DC Bikeshare: Where do they all go?
Finding the compass bearing of 3.1 million bikeshare rides with R
I wrote about when people use DC Bikeshare a few weeks ago and was still curious about the data. The results from the heatmap were obvious: rides spiked during rush hour in the morning and afternoon. After finishing the post, I started to think about the direction of each trip and the direction of these trips broken up at each hour of the day. Warning: Having innate knowledge of DC locations will help understanding this post.
There are a million and one things to do (and have been done) with bikeshare data but I had never seen it quite like how I imagined it in my head. In my mind, I saw a flow of bikes heading to the offices of Dupont, Farragut Square and K Street areas in the morning and then out to the surrounding neighborhoods in the afternoon.
There are two questions I want to answer in this post:
- For every hour of the day, what is the average direction bikeshare users go?
- For a few select stops, which direction do bikeshare user generally go at each hour?
The dataset need some massaging to get it into shape. First, I removed rides that started and ended at the same station. There were 113,167 observations removed as I didn’t consider them true rides. Next, I needed to add GPS coordinates for the start and end of each ride. Finally, I needed to calculate the bearing from the starting station to the ending station of each ride.

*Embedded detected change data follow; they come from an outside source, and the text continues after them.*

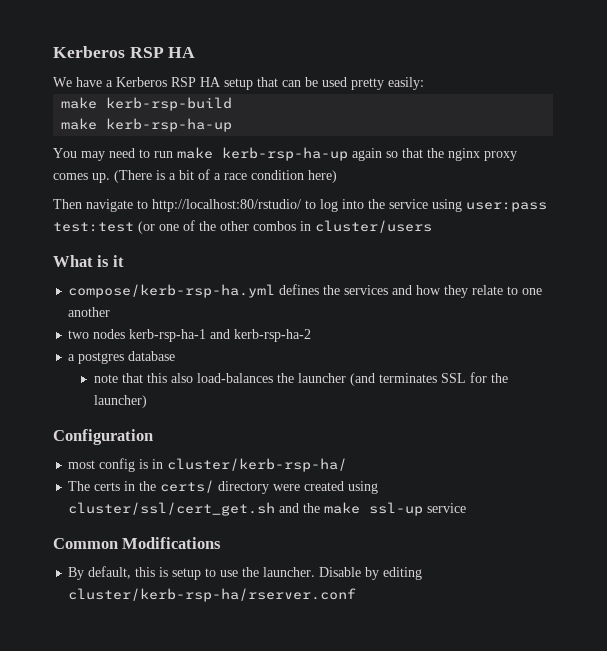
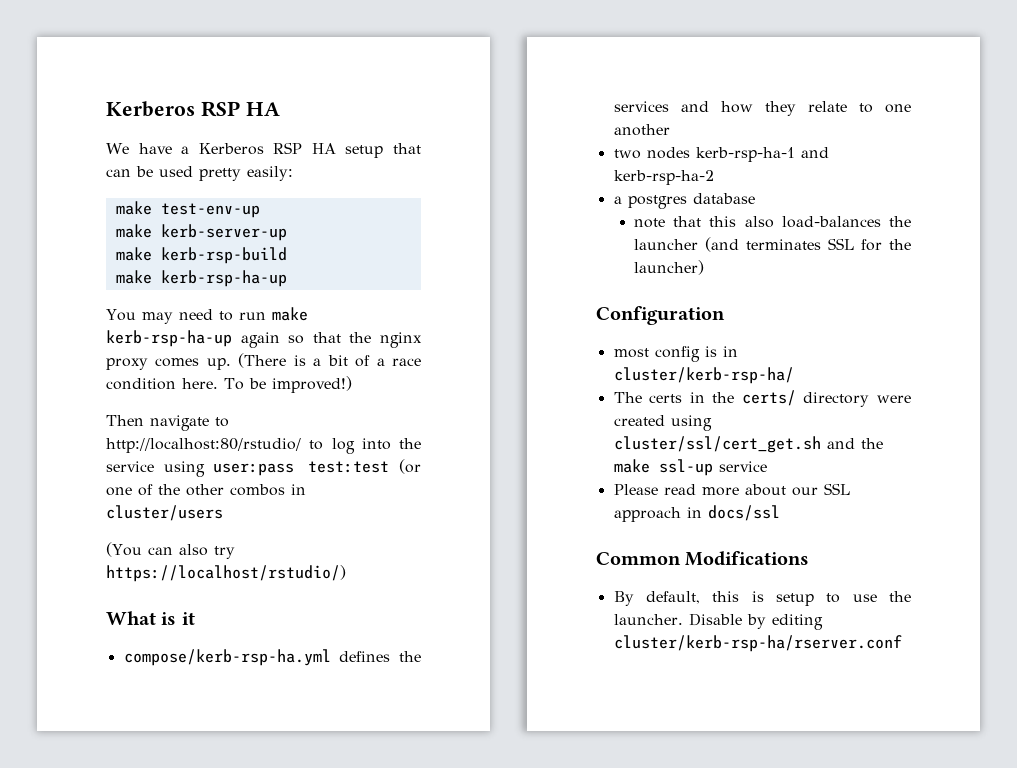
+ make test-env-up
+ make kerb-server-up
- (There is a bit of a race condition here)
+ (There is a bit of a race condition here. To be improved!)
+ (You can also try https://localhost/rstudio/)
+ Please read more about our SSL approach in docs/ssl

The latitudes and longitudes of each bikeshare location came thanks to District Department of Transportation. I then summarized the large dataset to show me the mean starting and ending point for each hour. As always, the dplyr library was a lifesaver here. To get the visualization I wanted in the end, I needed both datasets (ride by ride and hour by hour) as explained later in this post.
With the starting and ending GPS coordinates in both datasets, calculating the bearing of each observation was simple via a function I lifted from the fossil package. I’m no expert on geospatial analysis so this saved me some major headaches.
However, to find the average bearing for all of these rides, I couldn’t simply take the mean of the bearing of each observation. A compass bearing is between 0 and 359.9 degrees. Imagine a compass with North at 0 degrees, East at 90, South at 180, and West at 270. For example, say most of the rides are generally heading North. The bearings will be a mix of 350 to 360 degrees and 0 to 10 degrees. The mean of these rides would then be around 180 degrees (South) and give us the exact wrong answer (Math version: the mean of a ride at 350 degrees and a ride at 10 degrees would be (350 + 10) / 2 = 180). Therefore, I had to find the mean starting coordinates and the mean ending coordinates for each hour and then calculate the bearing of that one route.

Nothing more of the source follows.